Based on true historical events, Oranges and Sunshine tells the story of Margaret Humphreys (Emily Watson), a British social worker who discovered the mass forced migration of 130,000 poor children to Australia in the mid-20th century. A secret that the British government kept hidden for years, it led Humphreys to uncover the truth, and reunite hundreds of children with their parents.

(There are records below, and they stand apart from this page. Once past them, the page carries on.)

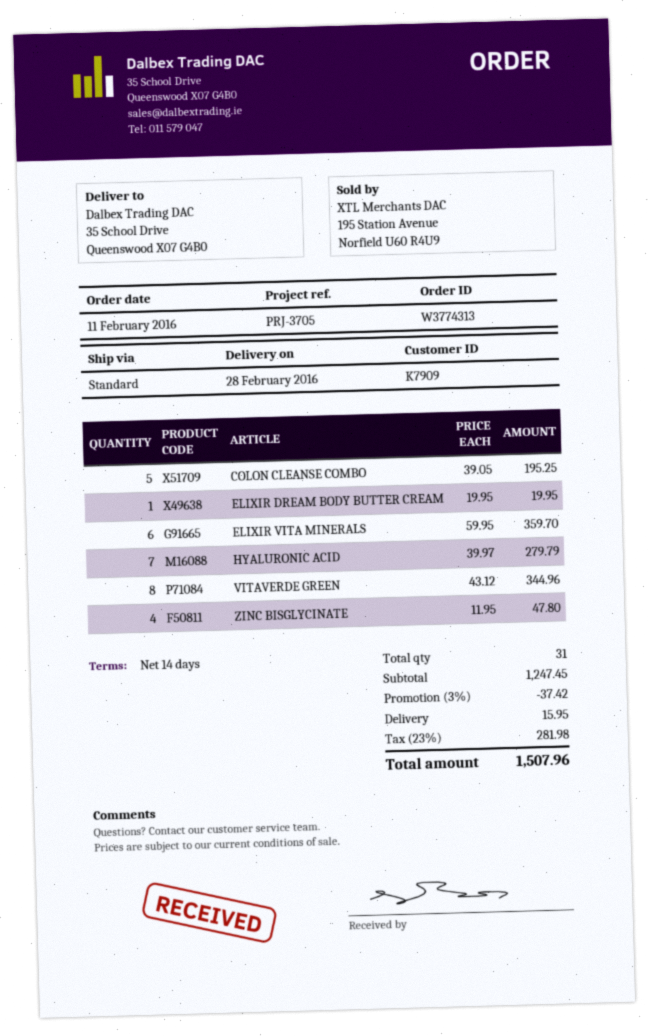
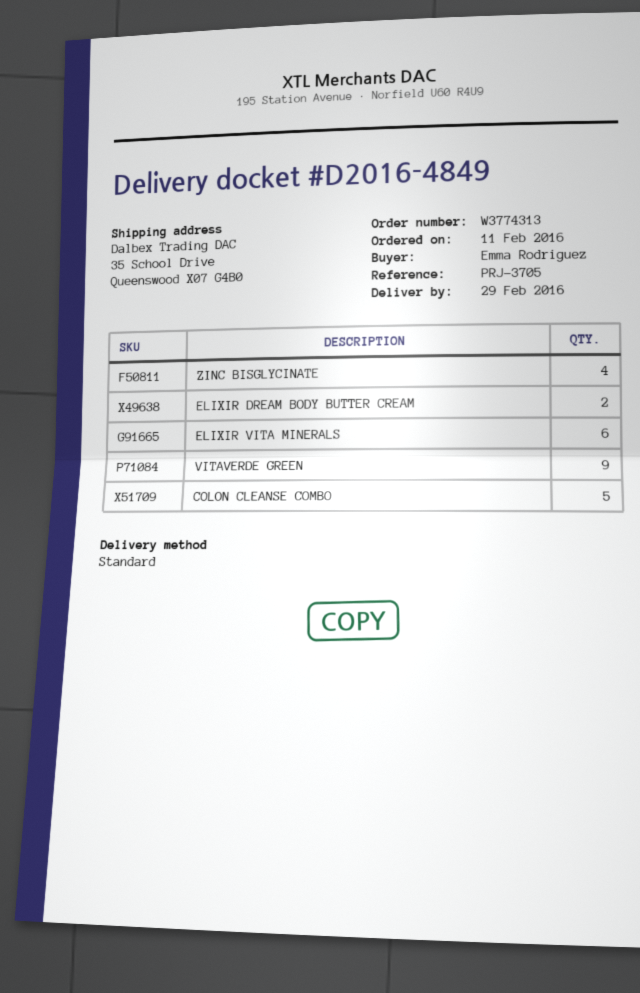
delivery date: 2016-02-28 -> 2016-02-29
ELIXIR DREAM BODY BUTTER CREAM: 1 -> 2
HYALURONIC ACID: 7 -> none
VITAVERDE GREEN: 8 -> 9

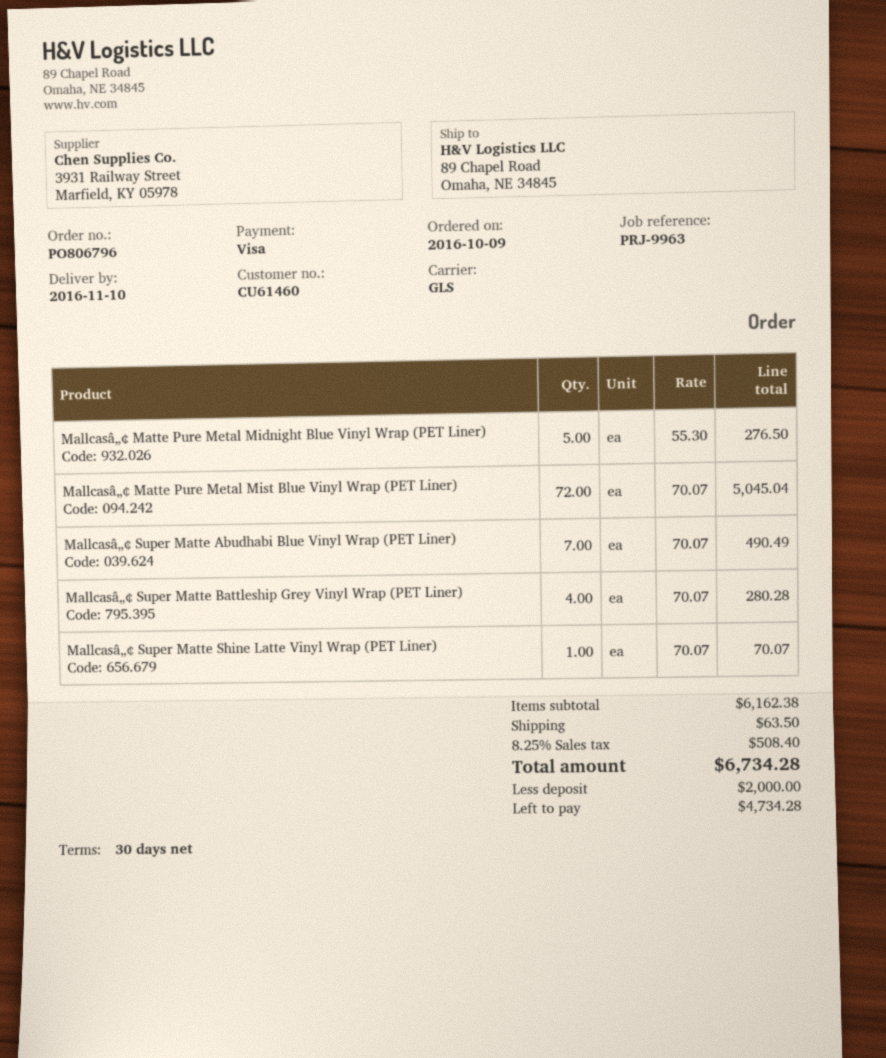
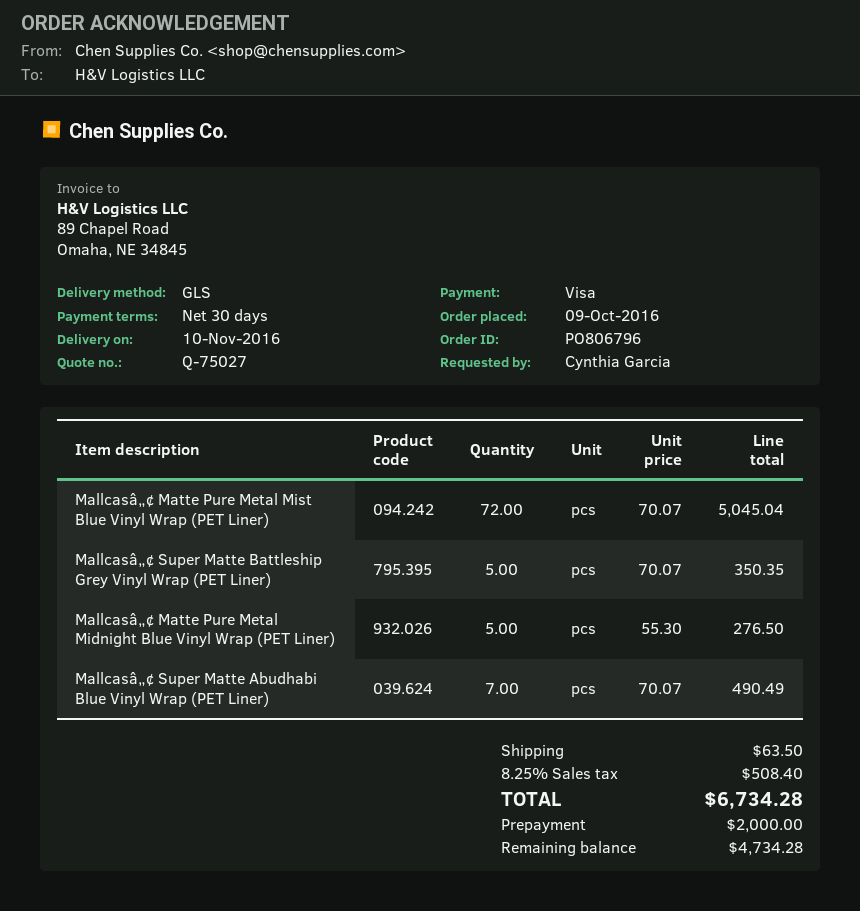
Mallcasâ„¢ Super Matte Battleship Grey Vinyl Wrap (PET Liner): 4 x 70.07 = 280.28 -> 5 x 70.07 = 350.35
Mallcasâ„¢ Super Matte Shine Latte Vinyl Wrap (PET Liner): 1 x 70.07 = 70.07 -> none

This is the true story of Maruge (Oliver Litondo), a former Mau Mau freedom fighter, now in his 80s, living in rural Kenya. Hearing that the Kenyan government has offered an opportunity for free primary school education to the country’s children, Maruge shows up at the local school, where he meets head teacher Jane Obinchu (Naomie Harris). Against the opposition of parents, other teachers, and government officials, Maruge enters a classroom for the first time in his life.

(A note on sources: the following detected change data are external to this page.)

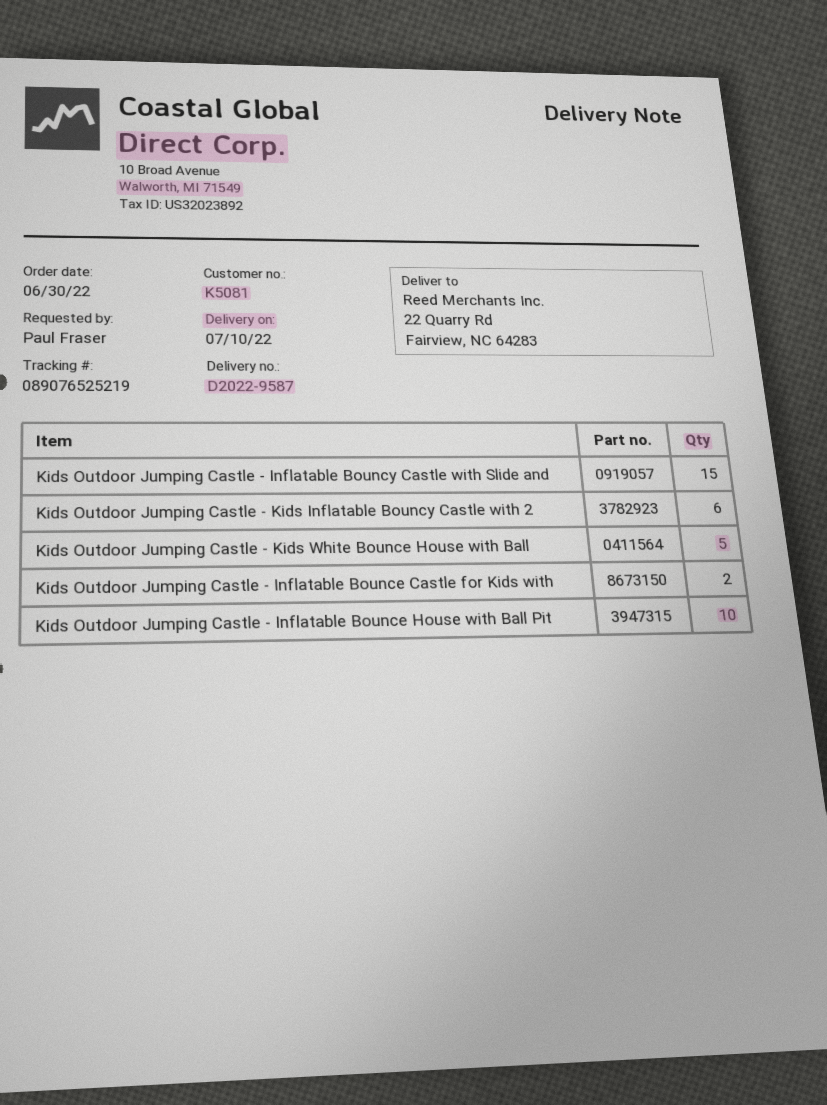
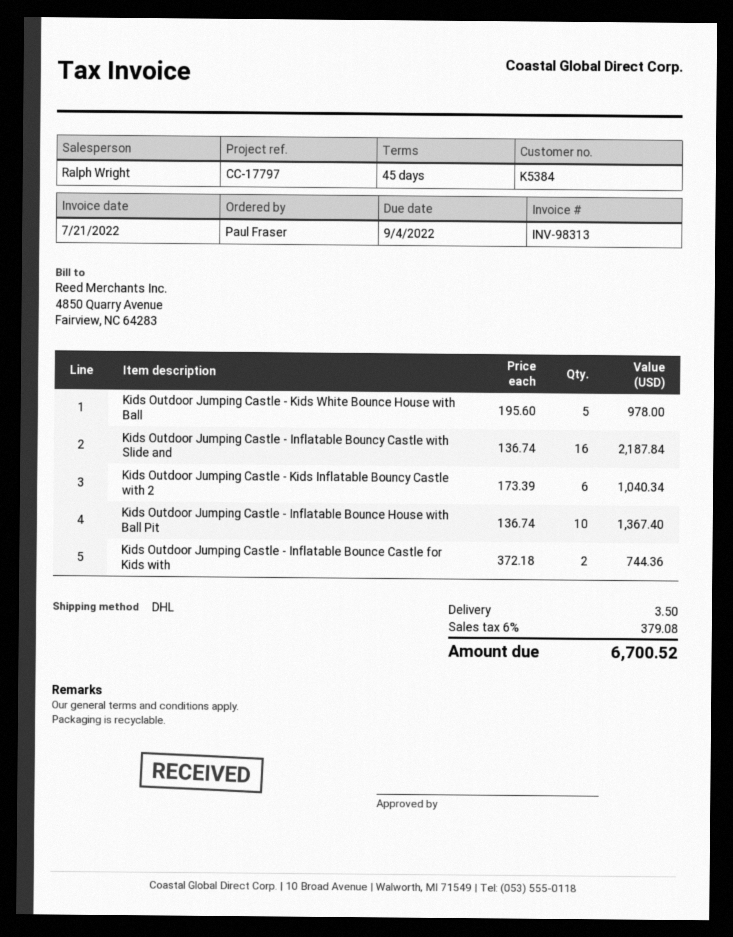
customer number: K5081 -> K5384
Kids Outdoor Jumping Castle - Inflatable Bouncy Castle with Slide and: 15 -> 16

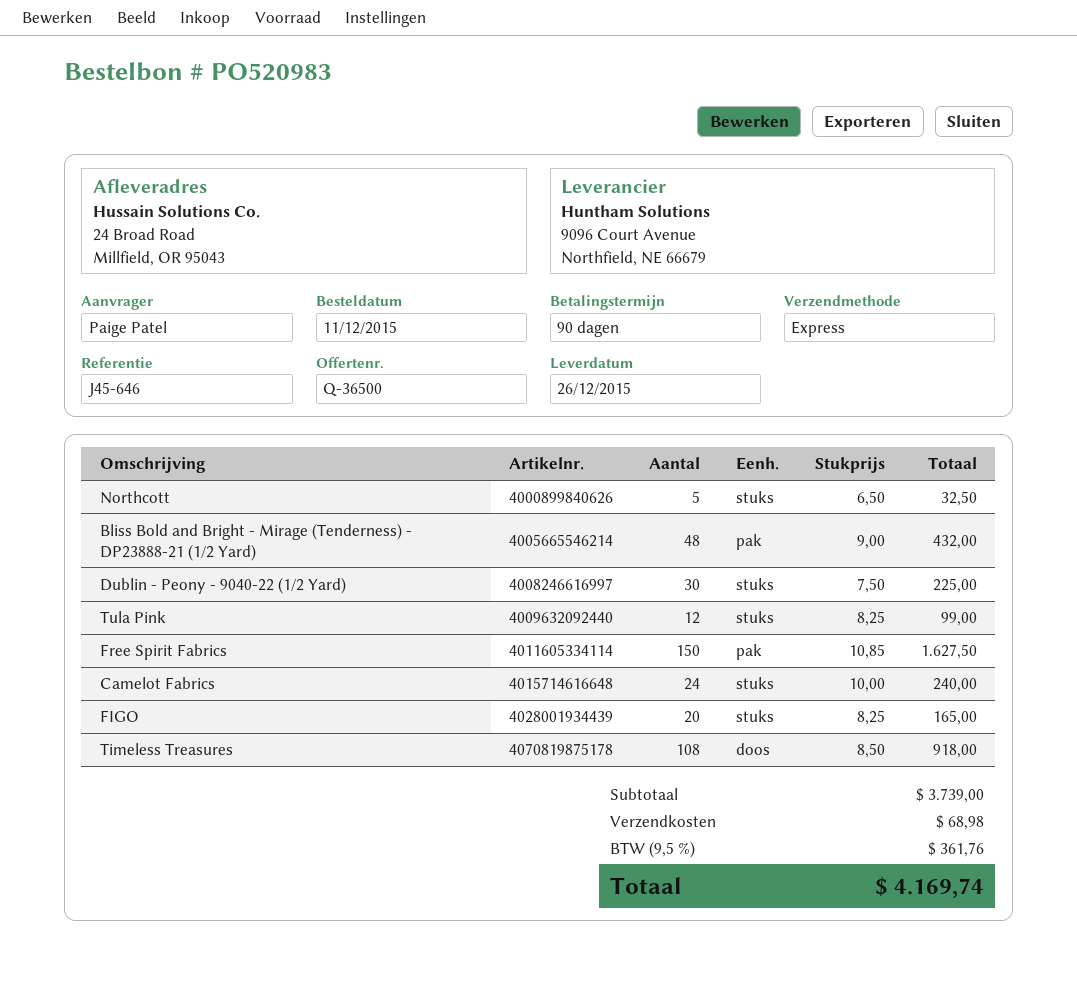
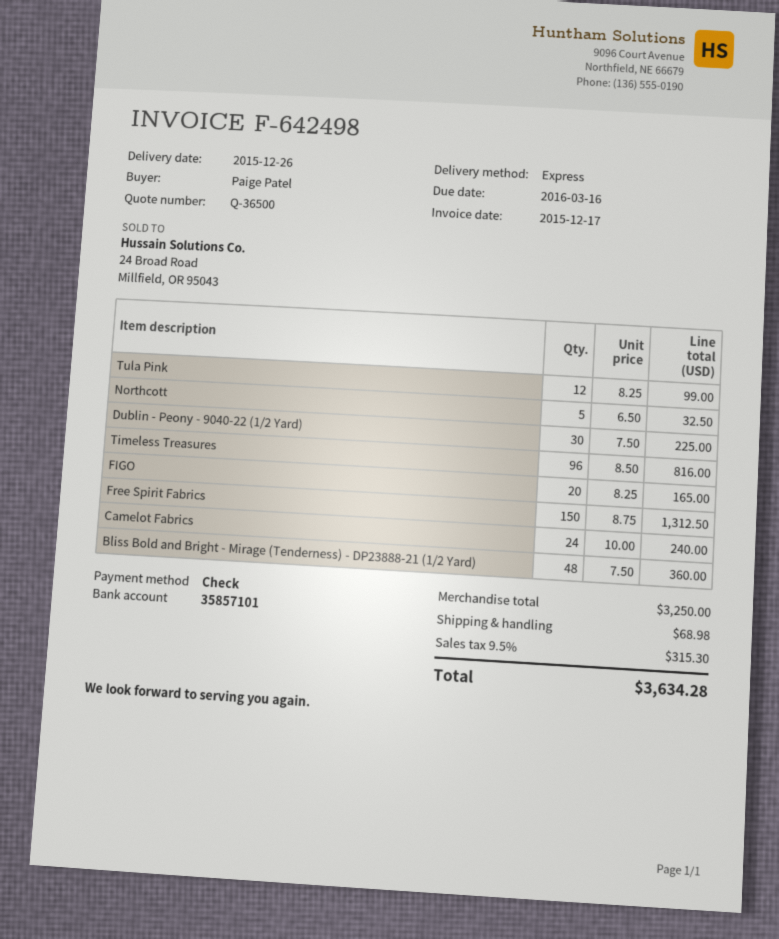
Bliss Bold and Bright - Mirage (Tenderness) - DP23888-21 (1/2 Yard): 48 x 9.00 = 432.00 -> 48 x 7.50 = 360.00
Free Spirit Fabrics: 150 x 10.85 = 1627.50 -> 150 x 8.75 = 1312.50
Timeless Treasures: 108 x 8.50 = 918.00 -> 96 x 8.50 = 816.00
subtotal: 3739.00 -> 3250.00
tax: 9.5% = 361.76 -> 9.5% = 315.30
total: 4169.74 -> 3634.28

— Screenings from Winter 2010 —
From internationally acclaimed Australian film director Bruce Beresford comes the inspirational true story of a small boy’s extraordinary journey from poverty to international stardom. Mao’s Last Dancer captures the intoxicating effects of first love and celebrity, the pain of exile, and ultimately the triumph of individual endeavour over ideology. Filmed in China, the US, and Australia and with a brilliant performance from Chi Cao as Li Cunxin, Mao’s Last Dancer is an exhilarating exploration of what it means to be free.

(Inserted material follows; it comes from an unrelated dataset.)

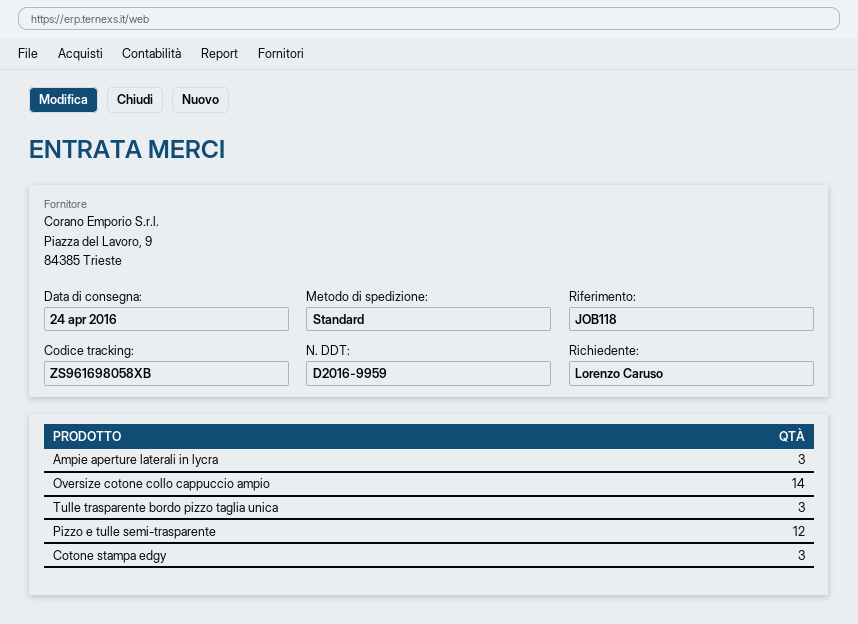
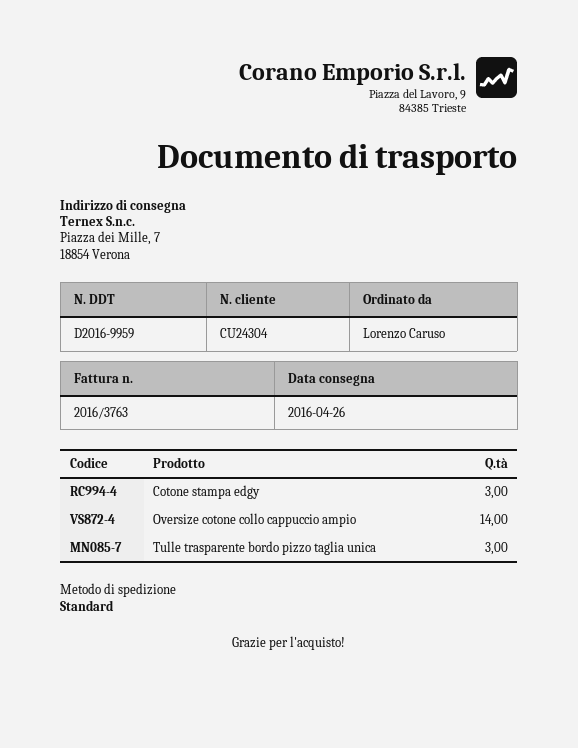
delivery date: 2016-04-24 -> 2016-04-26
Ampie aperture laterali in lycra: 3 -> none
Pizzo e tulle semi-trasparente: 12 -> none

To encounter a film of heart-wrenching tragedy, mythic proportions, and sweeping visual majesty is rare, but such are the riches of Denis Villeneuve’s Incendies. After last year’s multiple Genie Award-winning Polytechnique, Villeneuve continues his acute examination of women in devastating situations facing complex and harrowing circumstances.
Another Year is a deeply absorbing look at a couple who seem to have gotten it right and a bunch of people who haven’t, and a son who could go either way! In this wry and affectionate character study of a mostly middle-aged group of people, director Mike Leigh’s grip on the material is unfailingly confident and his actors all deliver highly charged and beautifully shaded performances.
Following on the heels of his brilliant 2003 hit, Les Triplettes de Belleville, director Sylvain Chomet returns to the Festival with The Illusionist, another beautifully drawn and poignant work of animation. Based on an unproduced script by Jacques Tati, the film follows forlorn and timeworn Tatischeff, a shabby but dignified magician trying to find an audience in a world of 50s rock and roll and consumerism.
— Screenings from Fall 2010 —
In I Am Love, an aristocratic Italian family gathers to celebrate the birthday party of the family patriarch. However, the estate’s cool, cultivated ritual is disturbed by the visit of a young man who becomes a central character in the family drama. In a cast headed by Tilda Swinton, sexual and class politics play a key role as controlled moments of passion and emotion suddenly break the placid surface of the Recchi family.
Ree Dolly is a resourceful, resilient 17-year-old living with her broken-down family deep in the Ozark Mountains. When her meth-making father disappears, the family home is threatened, and in an epic quest that takes her from adolescence to adulthood, Ree crosses their bleak, impoverished county in search of him. Winner of the Grand Jury Prize at the 2010 Sundance Film Festival, Winter’s Bone features a break-out performance by newcomer Jennifer Lawrence.
A newly retired criminal investigator is writing a novel about a real cold case from 1974 – the murder of a young woman in her own apartment. As he searches for new clues, he’s drawn into a tense game that pits past against present and colleagues against suspects. The Secret in Their Eyes, a sleek, suspenseful Argentinean film noir, won the 2009 Academy Award for Best Foreign Language Film.